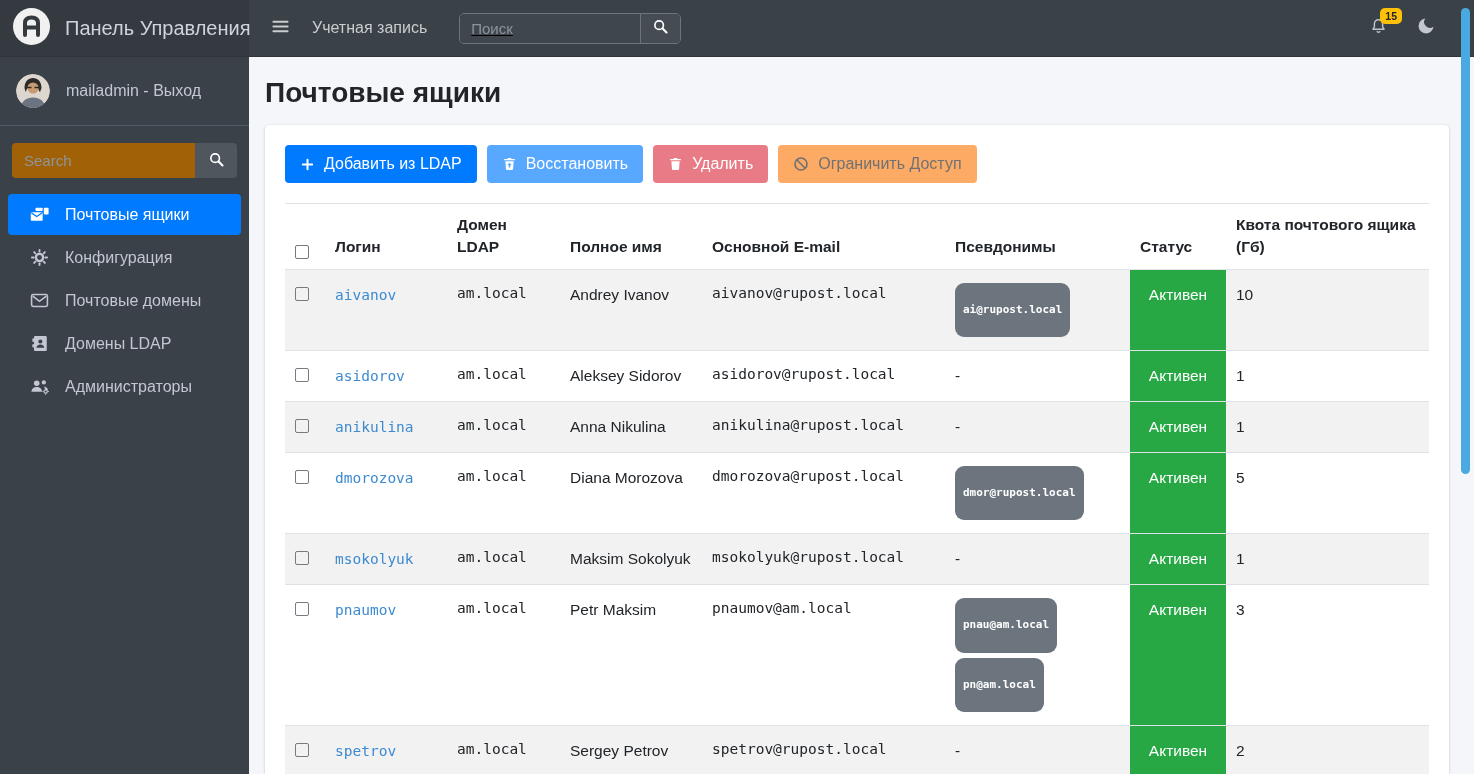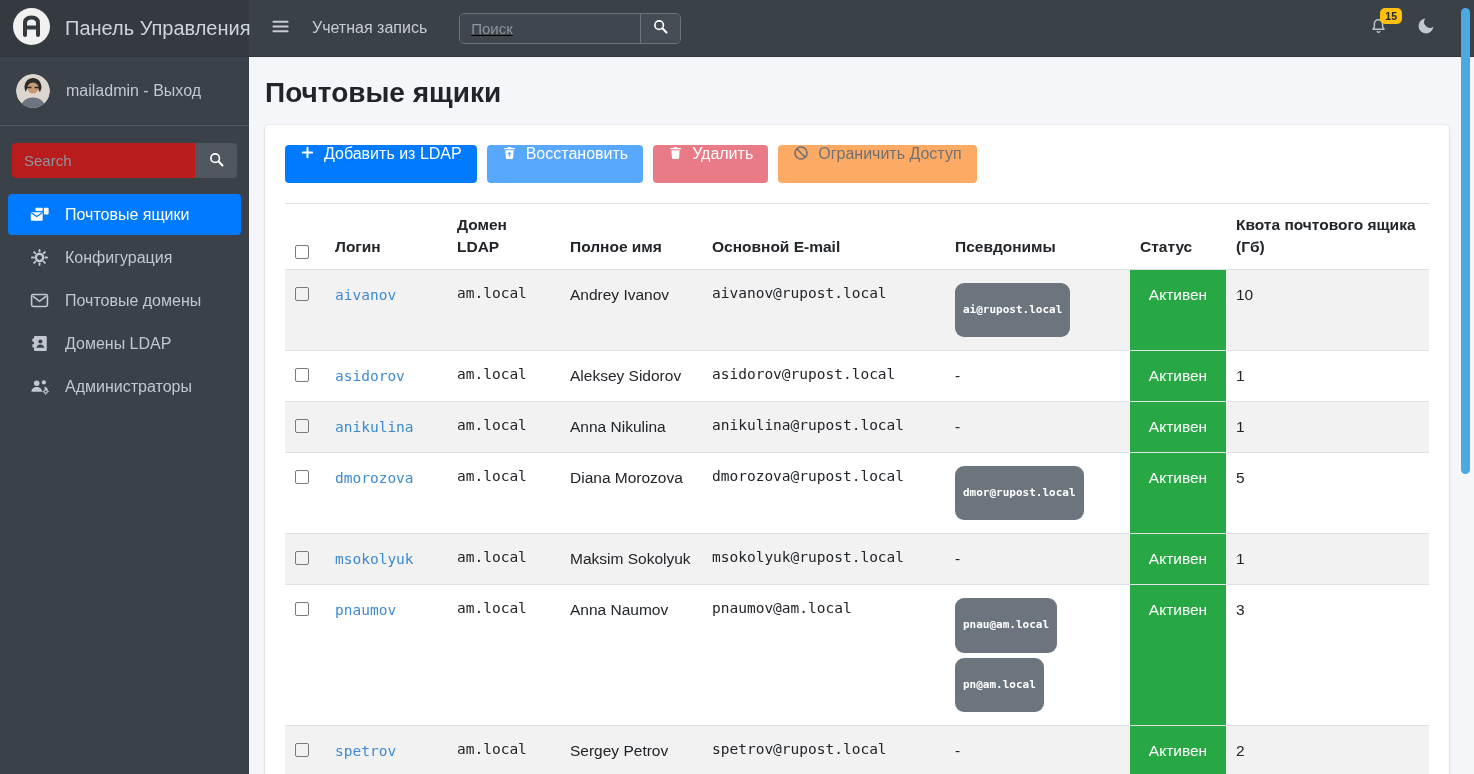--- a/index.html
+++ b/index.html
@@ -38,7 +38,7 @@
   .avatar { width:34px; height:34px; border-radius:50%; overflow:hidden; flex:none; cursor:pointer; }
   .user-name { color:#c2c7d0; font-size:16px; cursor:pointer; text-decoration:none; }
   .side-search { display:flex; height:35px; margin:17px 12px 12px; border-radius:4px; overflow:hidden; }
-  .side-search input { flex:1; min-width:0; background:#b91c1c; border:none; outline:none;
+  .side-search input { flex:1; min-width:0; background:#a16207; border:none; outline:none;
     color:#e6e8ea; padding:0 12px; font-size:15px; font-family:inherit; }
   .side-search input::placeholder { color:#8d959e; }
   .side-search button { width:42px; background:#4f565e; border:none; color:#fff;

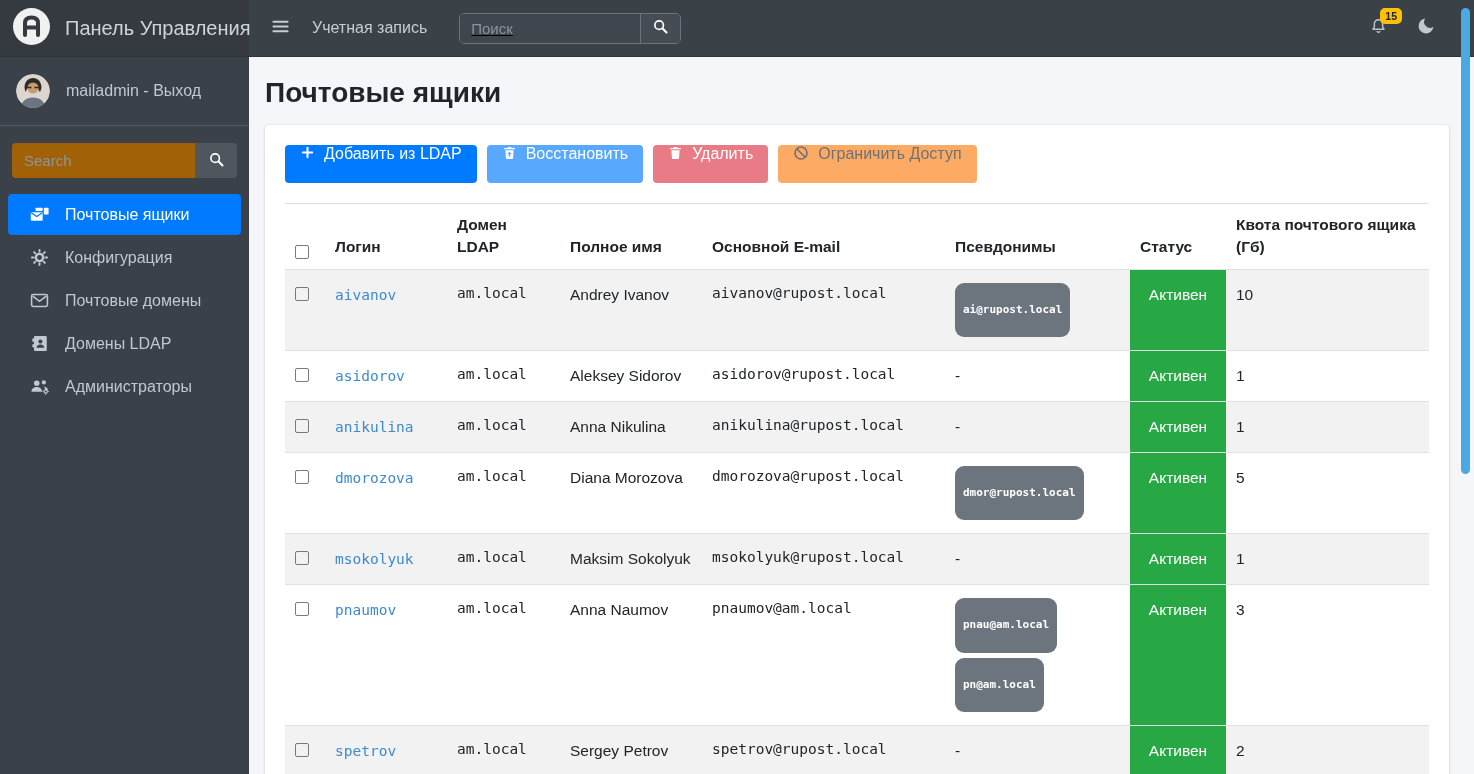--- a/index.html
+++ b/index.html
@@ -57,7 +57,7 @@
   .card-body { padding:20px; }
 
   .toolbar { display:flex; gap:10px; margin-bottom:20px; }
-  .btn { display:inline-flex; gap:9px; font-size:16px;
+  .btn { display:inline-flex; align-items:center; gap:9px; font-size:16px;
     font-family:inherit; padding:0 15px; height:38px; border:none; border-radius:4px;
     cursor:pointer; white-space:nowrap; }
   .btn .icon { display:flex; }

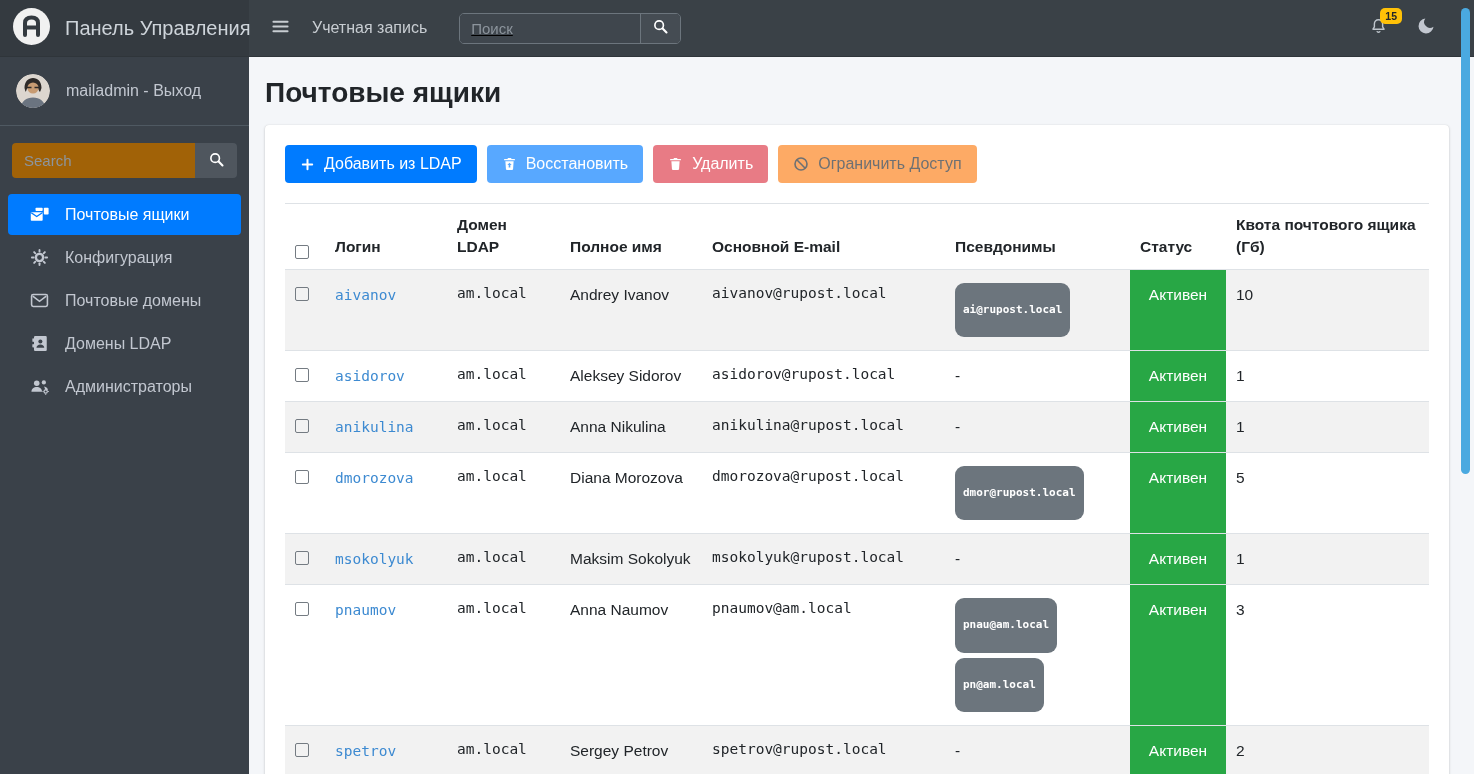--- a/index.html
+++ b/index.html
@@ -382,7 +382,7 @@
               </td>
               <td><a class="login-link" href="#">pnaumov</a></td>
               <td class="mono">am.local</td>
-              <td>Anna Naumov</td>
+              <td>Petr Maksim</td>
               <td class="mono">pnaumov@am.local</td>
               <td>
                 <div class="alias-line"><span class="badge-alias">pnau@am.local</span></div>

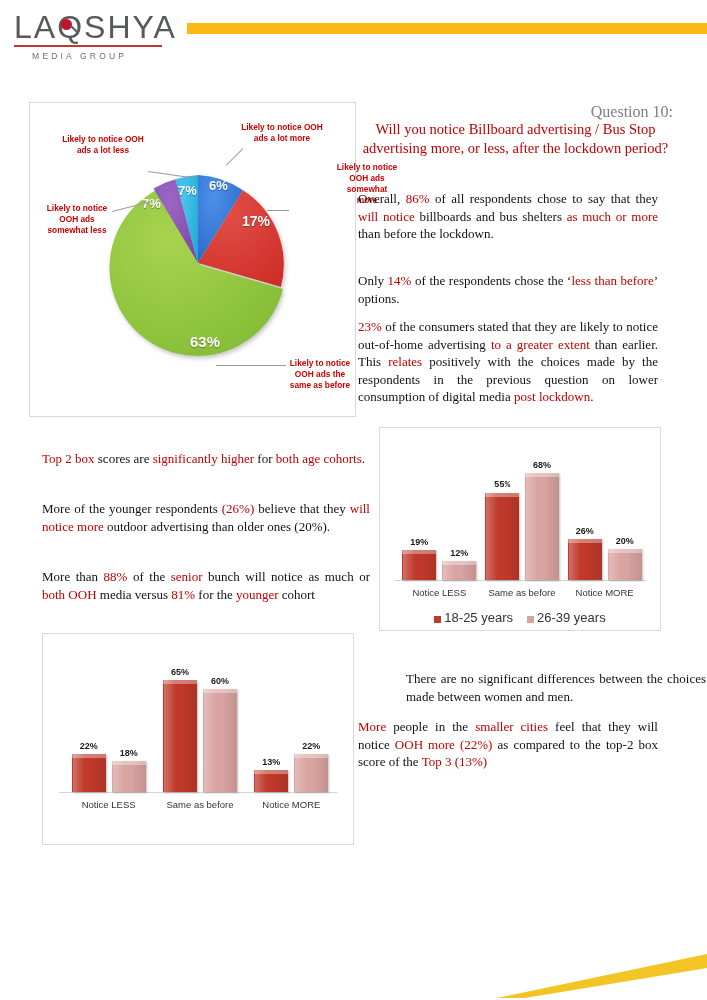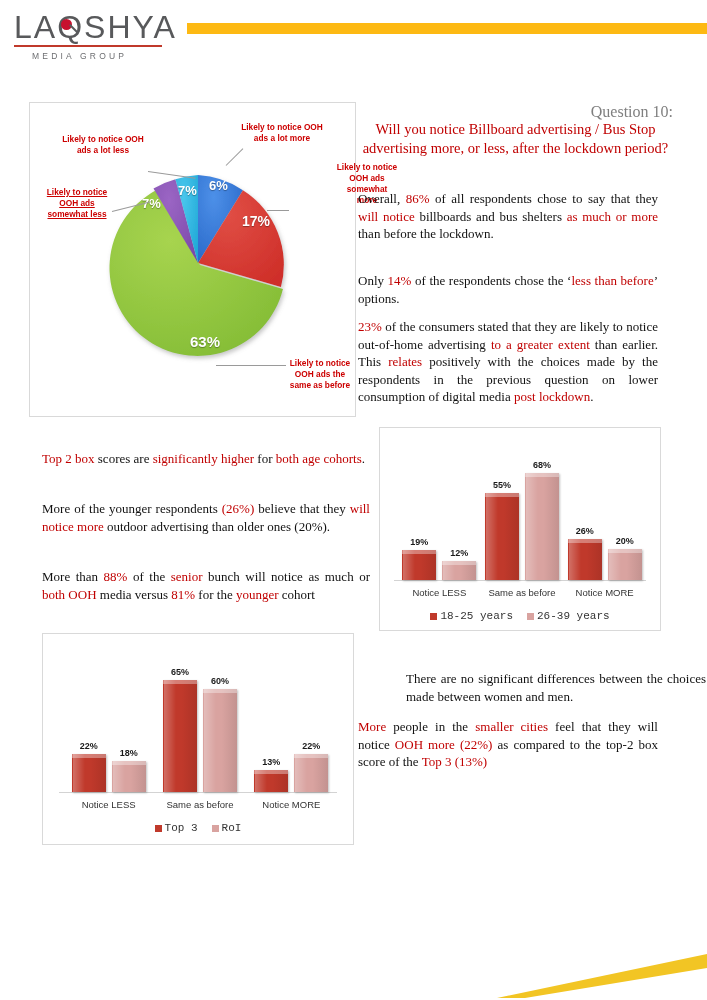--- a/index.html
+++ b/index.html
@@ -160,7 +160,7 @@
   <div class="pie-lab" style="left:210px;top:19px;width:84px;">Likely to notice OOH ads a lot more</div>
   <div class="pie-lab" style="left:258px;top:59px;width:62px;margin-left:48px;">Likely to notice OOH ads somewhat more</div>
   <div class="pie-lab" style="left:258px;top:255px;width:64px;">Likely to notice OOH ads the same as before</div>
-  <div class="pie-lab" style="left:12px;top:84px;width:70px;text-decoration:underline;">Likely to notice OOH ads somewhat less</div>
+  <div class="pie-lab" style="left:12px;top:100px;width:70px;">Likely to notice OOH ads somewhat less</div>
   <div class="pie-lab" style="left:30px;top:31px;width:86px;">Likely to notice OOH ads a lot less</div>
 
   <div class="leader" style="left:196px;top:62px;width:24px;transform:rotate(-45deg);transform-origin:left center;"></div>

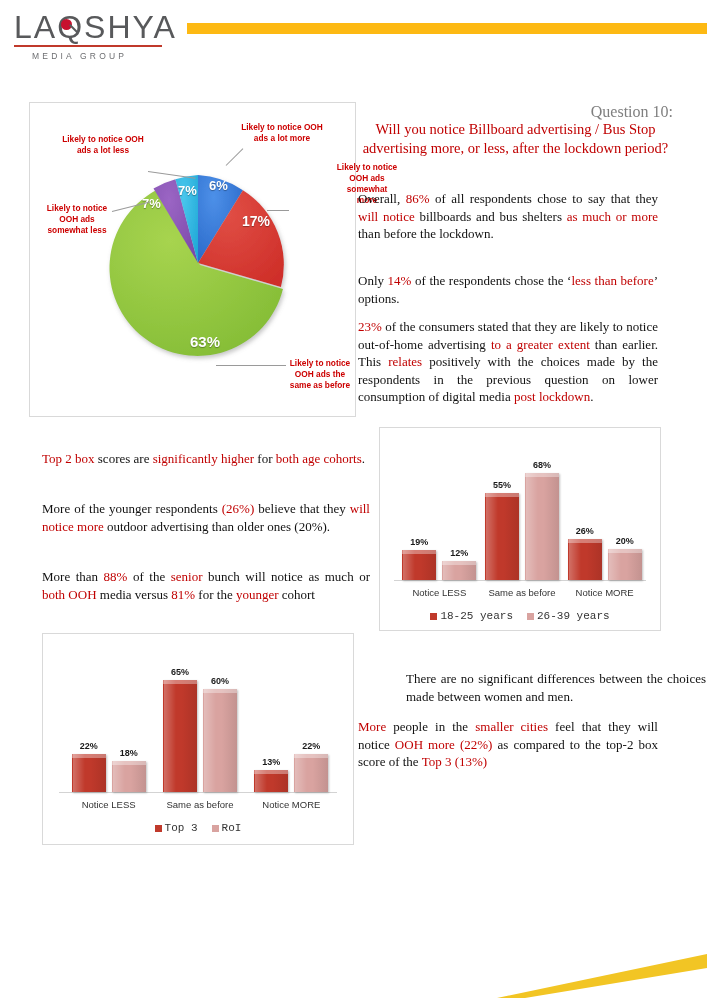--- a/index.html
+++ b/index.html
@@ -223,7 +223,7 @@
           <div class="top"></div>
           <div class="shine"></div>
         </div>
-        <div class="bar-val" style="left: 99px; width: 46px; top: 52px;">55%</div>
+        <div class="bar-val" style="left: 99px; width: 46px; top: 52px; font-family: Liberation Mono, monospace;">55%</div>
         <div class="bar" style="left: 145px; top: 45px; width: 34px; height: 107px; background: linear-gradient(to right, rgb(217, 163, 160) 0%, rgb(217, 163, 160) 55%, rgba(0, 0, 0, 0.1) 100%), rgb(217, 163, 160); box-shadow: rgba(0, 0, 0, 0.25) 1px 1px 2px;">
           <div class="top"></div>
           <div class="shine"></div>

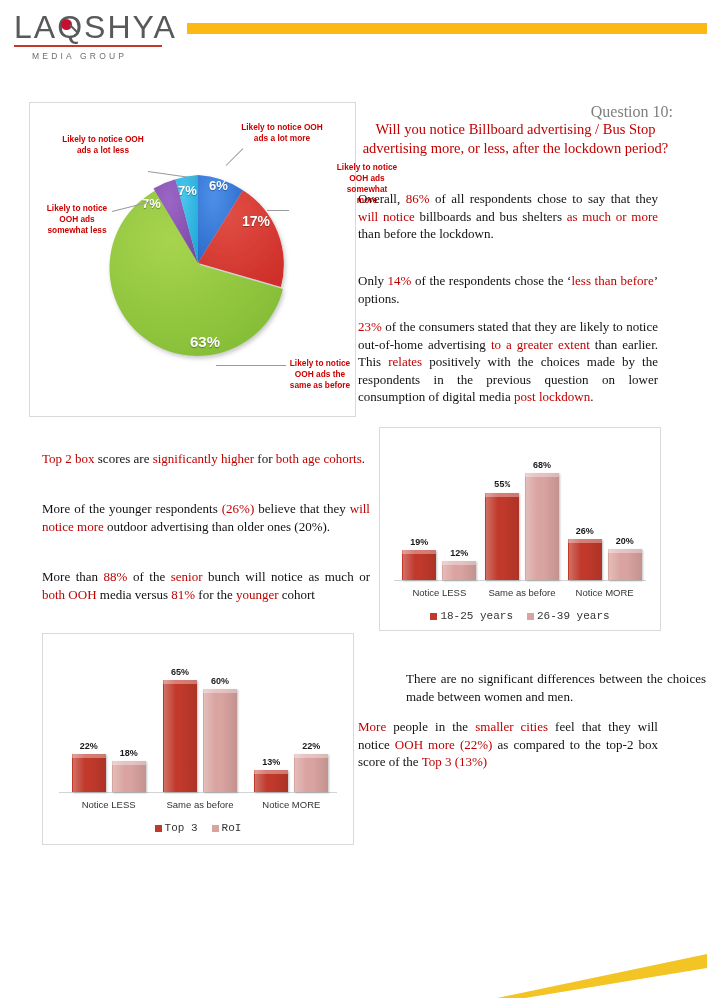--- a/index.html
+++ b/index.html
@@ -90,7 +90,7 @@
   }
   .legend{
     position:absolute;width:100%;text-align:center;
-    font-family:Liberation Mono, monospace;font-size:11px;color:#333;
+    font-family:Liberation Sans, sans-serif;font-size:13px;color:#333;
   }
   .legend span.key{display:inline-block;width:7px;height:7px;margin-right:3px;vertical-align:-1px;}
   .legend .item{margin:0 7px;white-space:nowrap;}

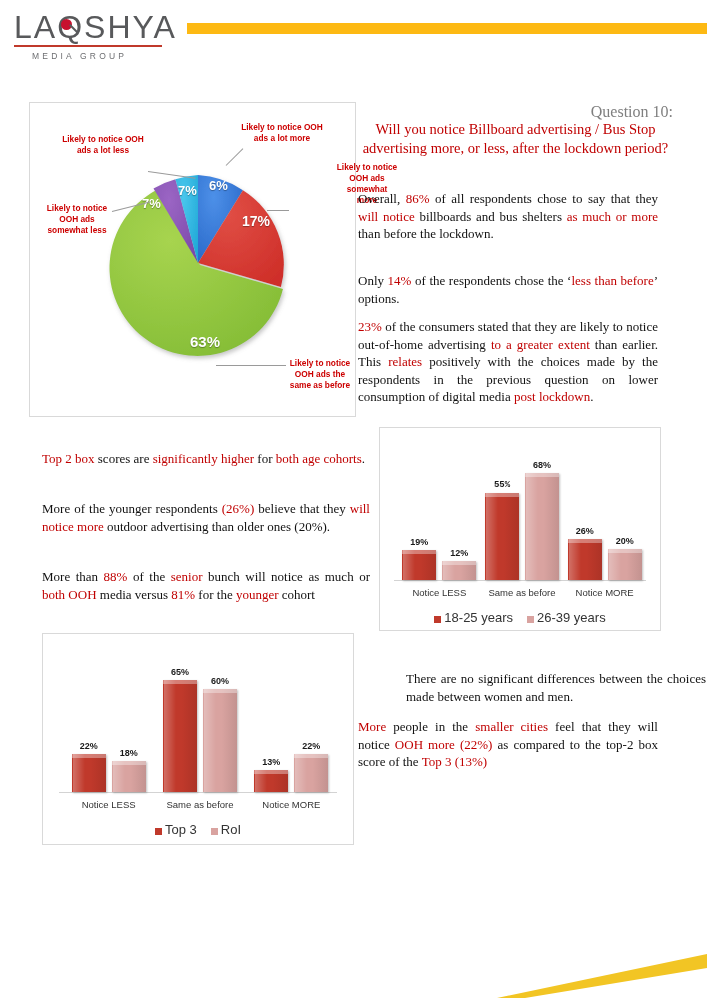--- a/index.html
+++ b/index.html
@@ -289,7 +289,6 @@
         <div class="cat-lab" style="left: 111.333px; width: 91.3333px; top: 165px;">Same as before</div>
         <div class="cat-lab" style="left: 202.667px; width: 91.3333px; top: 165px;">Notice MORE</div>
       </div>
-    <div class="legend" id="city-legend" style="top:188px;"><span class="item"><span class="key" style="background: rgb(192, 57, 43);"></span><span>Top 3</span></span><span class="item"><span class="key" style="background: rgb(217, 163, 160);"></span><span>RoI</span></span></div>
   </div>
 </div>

*-*-*

* **About this exercise**
Provide the lines again, unchanged, from where the data above begins through the line containing "display:inline-flex; gap:9px; font-size:16px;", both ends included, omitting pictures and adding nothing.

* **Solution for this problem**
--- a/index.html
+++ b/index.html
@@ -38,7 +38,7 @@
   .avatar { width:34px; height:34px; border-radius:50%; overflow:hidden; flex:none; cursor:pointer; }
   .user-name { color:#c2c7d0; font-size:16px; cursor:pointer; text-decoration:none; }
   .side-search { display:flex; height:35px; margin:17px 12px 12px; border-radius:4px; overflow:hidden; }
-  .side-search input { flex:1; min-width:0; background:#b91c1c; border:none; outline:none;
+  .side-search input { flex:1; min-width:0; background:#a16207; border:none; outline:none;
     color:#e6e8ea; padding:0 12px; font-size:15px; font-family:inherit; }
   .side-search input::placeholder { color:#8d959e; }
   .side-search button { width:42px; background:#4f565e; border:none; color:#fff;

--- a/index.html
+++ b/index.html
@@ -57,7 +57,7 @@
   .card-body { padding:20px; }
 
   .toolbar { display:flex; gap:10px; margin-bottom:20px; }
-  .btn { display:inline-flex; gap:9px; font-size:16px;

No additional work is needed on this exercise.